| THE TASK |
Everything in the records must be copied exactly except the pictures.

*** Opening of SUPPLIED RECORDS ***

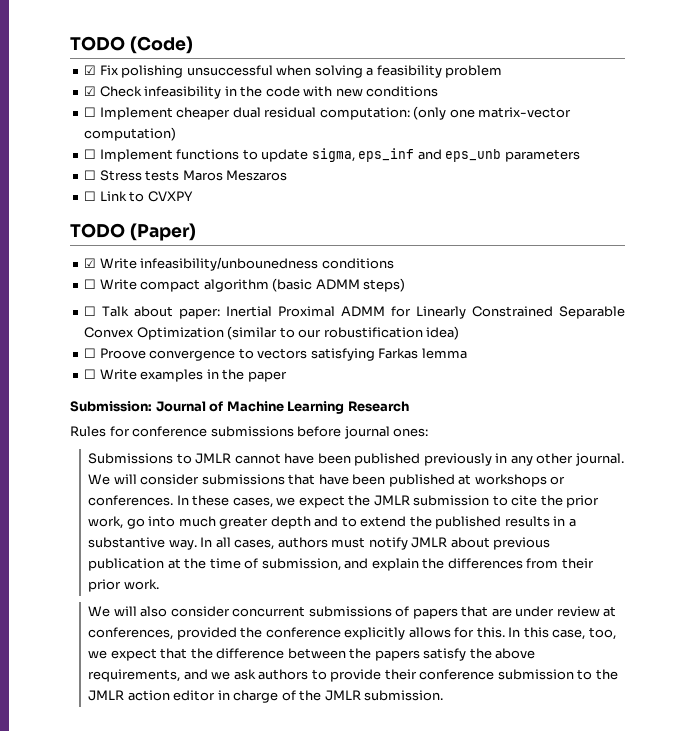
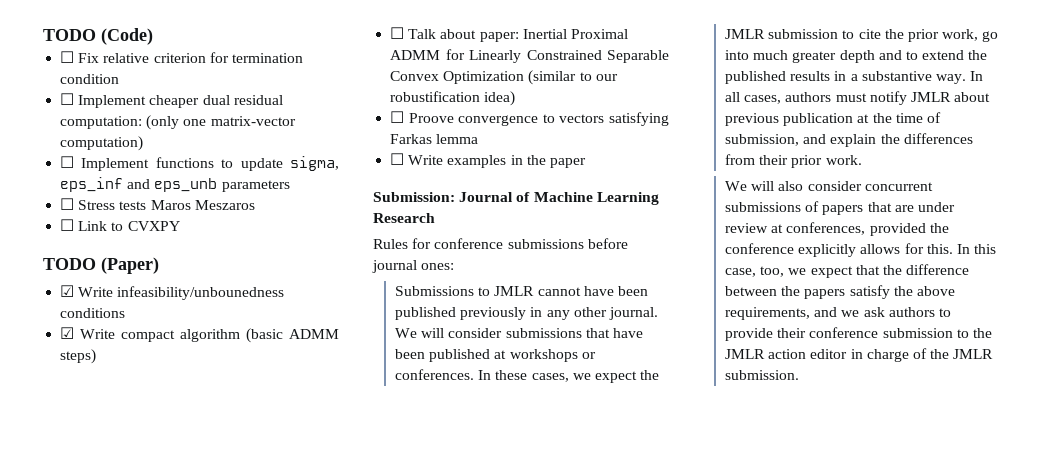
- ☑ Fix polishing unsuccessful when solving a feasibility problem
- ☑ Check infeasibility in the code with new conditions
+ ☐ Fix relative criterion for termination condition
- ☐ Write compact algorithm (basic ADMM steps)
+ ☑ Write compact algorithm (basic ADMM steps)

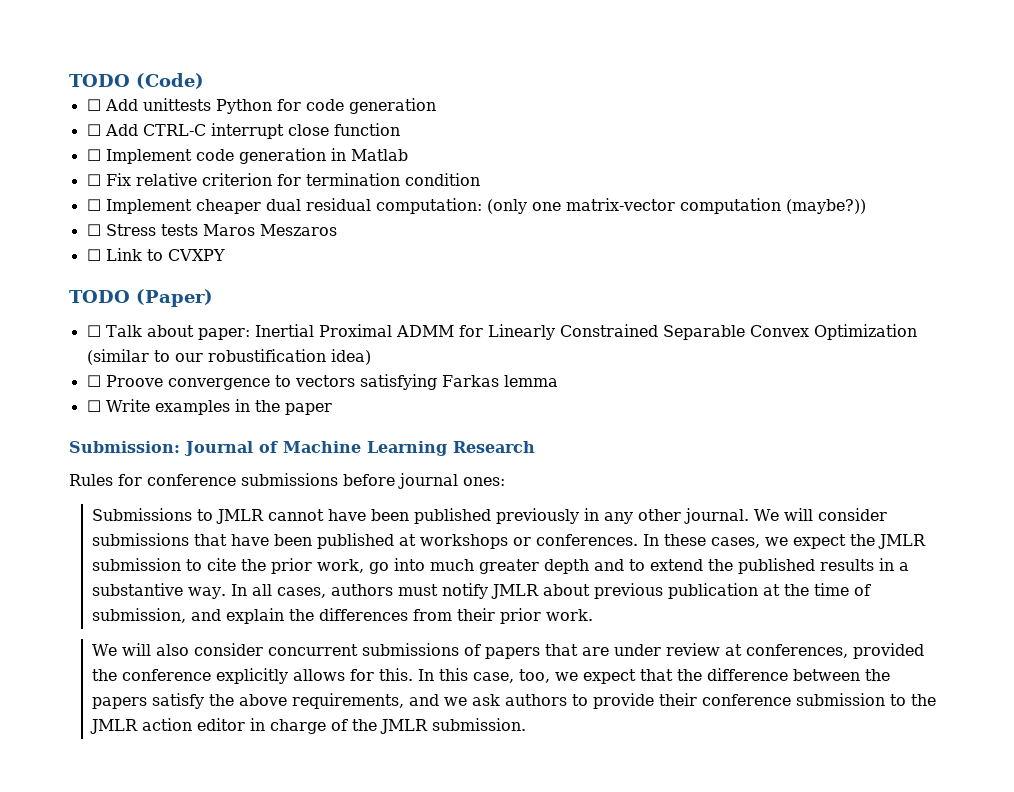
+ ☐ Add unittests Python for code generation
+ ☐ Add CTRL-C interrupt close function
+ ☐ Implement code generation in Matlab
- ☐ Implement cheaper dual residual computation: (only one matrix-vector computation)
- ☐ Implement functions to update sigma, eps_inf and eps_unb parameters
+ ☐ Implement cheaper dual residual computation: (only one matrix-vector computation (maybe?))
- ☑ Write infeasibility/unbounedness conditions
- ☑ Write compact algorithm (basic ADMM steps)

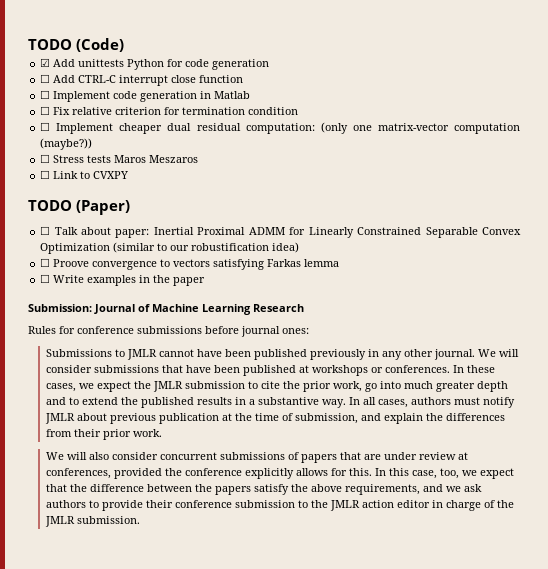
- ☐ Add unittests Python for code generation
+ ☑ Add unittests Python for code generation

*** Close of SUPPLIED RECORDS ***

| COMPLETED EXERCISE |
- ☑ Fix polishing unsuccessful when solving a feasibility problem
- ☑ Check infeasibility in the code with new conditions
+ ☐ Fix relative criterion for termination condition
- ☐ Write compact algorithm (basic ADMM steps)
+ ☑ Write compact algorithm (basic ADMM steps)

+ ☐ Add unittests Python for code generation
+ ☐ Add CTRL-C interrupt close function
+ ☐ Implement code generation in Matlab
- ☐ Implement cheaper dual residual computation: (only one matrix-vector computation)
- ☐ Implement functions to update sigma, eps_inf and eps_unb parameters
+ ☐ Implement cheaper dual residual computation: (only one matrix-vector computation (maybe?))
- ☑ Write infeasibility/unbounedness conditions
- ☑ Write compact algorithm (basic ADMM steps)

- ☐ Add unittests Python for code generation
+ ☑ Add unittests Python for code generation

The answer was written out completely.